1) If you sold the option, and it is going up in value, that means it has gone beyond breakeven point, then assignment helps you in cutting your loss.
2) If strike has not crossed breakeven and some fool buyer decides to excercise it.. then it is great for you.. cause u booked the profit (if not complete then atleast parial profit).
So you are free to find better trade now. You can very well go back and sell the same option at higher price now, if your view on stock has not changed.
i.e. milking it twice.
3) If stock option is execercised before the expiry, then the person excercising it looses the time value of the option and just gets the real value only. eg.
105 strike, might be going at 5 rs. when mkt is at 108. So if he excrecise it, he will get only 3.. i.e. ur liabilty is only 3. And if you decide to go back and squareoff this position in mkt
to cut your loss then u will be paying 5 rs for the same.. Thats great..isn't it.. someone is helping u more to reduce yr loss from 5 to 3.
You can very well sell same option to some other buyer tomorrow at higher price with higher breakeven point...

Luckily in our market the assignment is settled in cash.. so u don't have to shell out big money to take delivery of stocks. otherwise, u would get margin call for lack of fund to buy so many stocks.
Even in that case, u are getting stock at lower price i.e. the strike price and cause it is excercised today, that means the curremt mkt price is higher then the price at which u have got the stock.
So go the market sell your gifted stocks (i.e. don't meet the margin call and ask broker to sell the stocks and collect money from mkt)

You will know about this assignment from your broker
1) either thru margin call
2) checking your open positions and finding that one short position has disappeared
3) checking in excercise/assigment section of their site, if there is one.

So understand the impact of this assignment process.. and soon u will start loving it like I do. In my view, it is one the best thing that can happen to option writer.

Happy Trading
 
............ 3) If stock option is execercised before the expiry, then the person excercising it looses the time value of the option and just gets the real value only. eg.
105 strike, might be going at 5 rs. when mkt is at 108. So if he excrecise it, he will get only 3.. i.e. ur liabilty is only 3. And if you decide to go back and squareoff this position in mkt
to cut your loss then u will be paying 5 rs for the same.. Thats great..isn't it.. someone is helping u more to reduce yr loss from 5 to 3.






Happy Trading



Hi AW10, thnx for your valuable information,

I want to say , 105 strike might be goin @ 5 whn market is at 108 but when i sold/wrote it , i also hav earned som premium , lets say premium be atleast 2.5 to 3.5, I assumed tht premium coz stock must hav moved significantly so that the premium value now has become to 5 , almost getting DOUBLE. i,e 100% rise in premium.

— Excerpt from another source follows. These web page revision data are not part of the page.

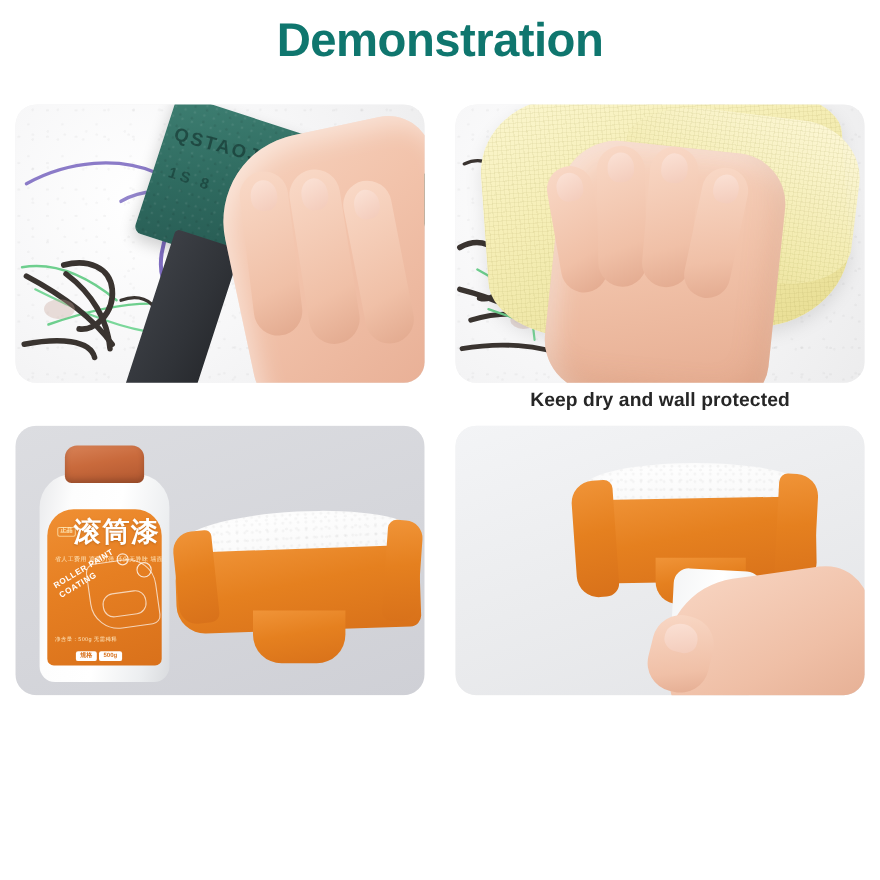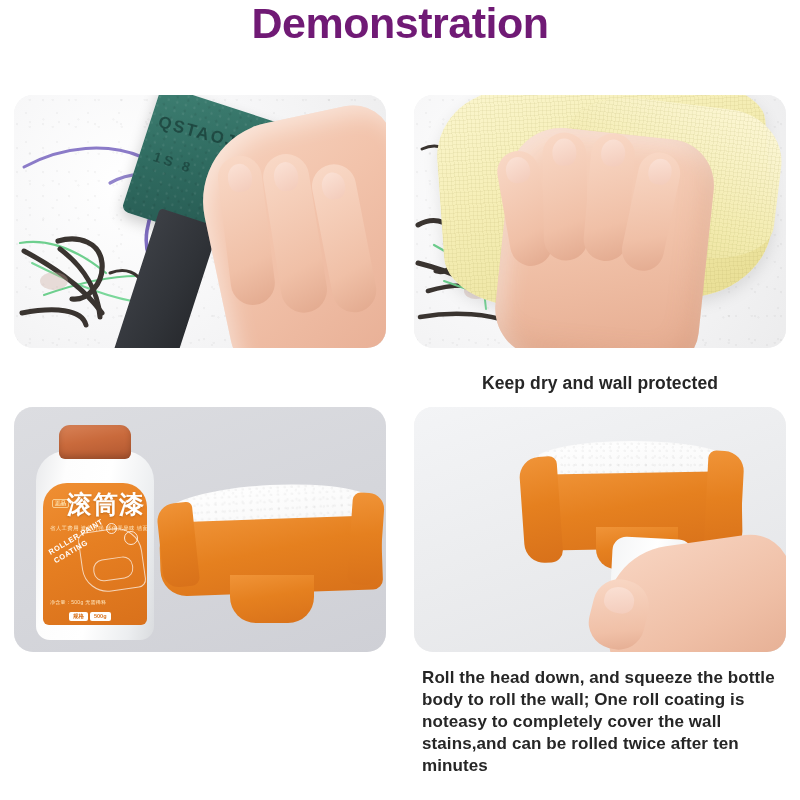"Demonstration" .page-title { color: #701a75 -> #0f766e; padding-top: none -> 14px }
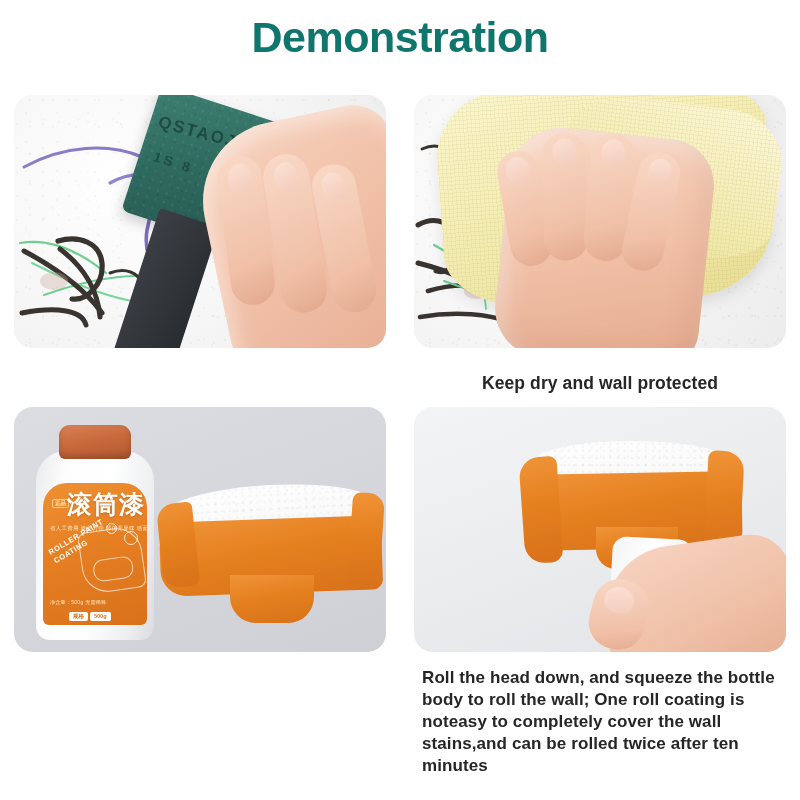"Keep dry and wall protected" .caption.one { padding-top: 24px -> 4px }
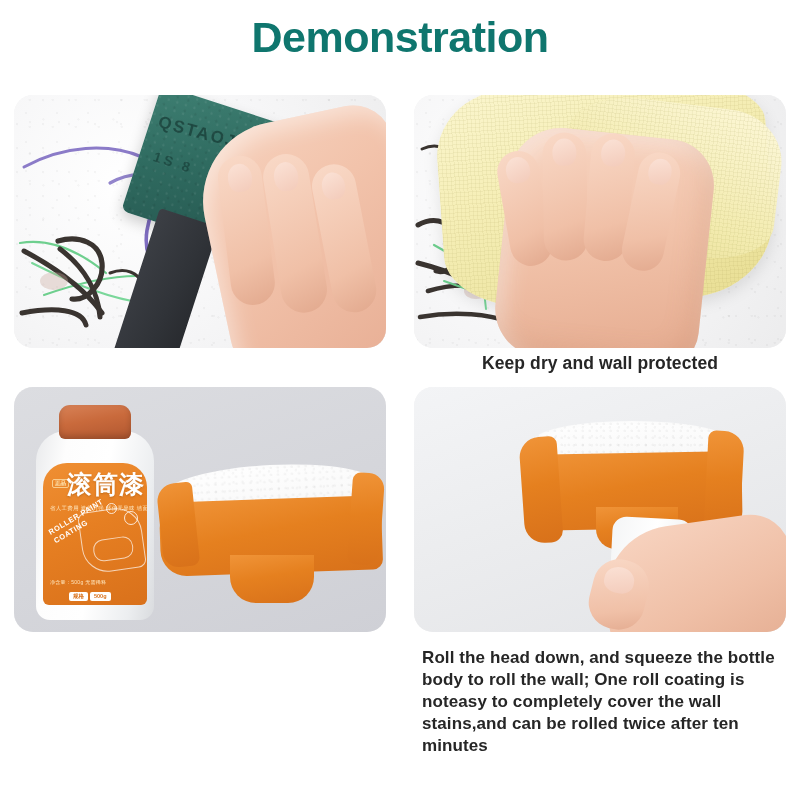"Roll the head down, and" div.caption { html: <div>Roll the head down, and squeeze the bottle body to roll the wall; One roll coating is noteasy to completely cover the wall stains,and can be rolled twice after ten minutes</div> -> none }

So, if i squared off my position by buyin back @ 5, my loss = 5-2.5 = 2.5

IF somone exercises it at 108 , my loss = 108-105-2.5 = 3-2.5 = .5
 

tvrssvk

Active Member
Hi all Seniors,

Sorry for intrupting the flow...I would like to knw whether trading options is similar to intraday trading....whether we have to sit in front of the system continously till the end of the trading day or whether we can trade option like swing trading a stock. Kindly provide the info.....:confused:
 

AW10

Well-Known Member
Hi AW10, thnx for your valuable information,

I want to say , 105 strike might be goin @ 5 whn market is at 108 but when i sold/wrote it , i also hav earned som premium , lets say premium be atleast 2.5 to 3.5, I assumed tht premium coz stock must hav moved significantly so that the premium value now has become to 5 , almost getting DOUBLE. i,e 100% rise in premium.

So, if i squared off my position by buyin back @ 5, my loss = 5-2.5 = 2.5

IF somone exercises it at 108 , my loss = 108-105-2.5 = 3-2.5 = .5
You are right Sameer. So by excercising ITM stock option before expiry, the buyer is loosing the time value of that option.. and that part becomes additional money for option seller.

Personally I don't see why shd one excercise option and loose time value.. Only possibility might be LOW LIQUIDITY where one can't sell the option in open market.. cause buyers are quoting ridiculously low price.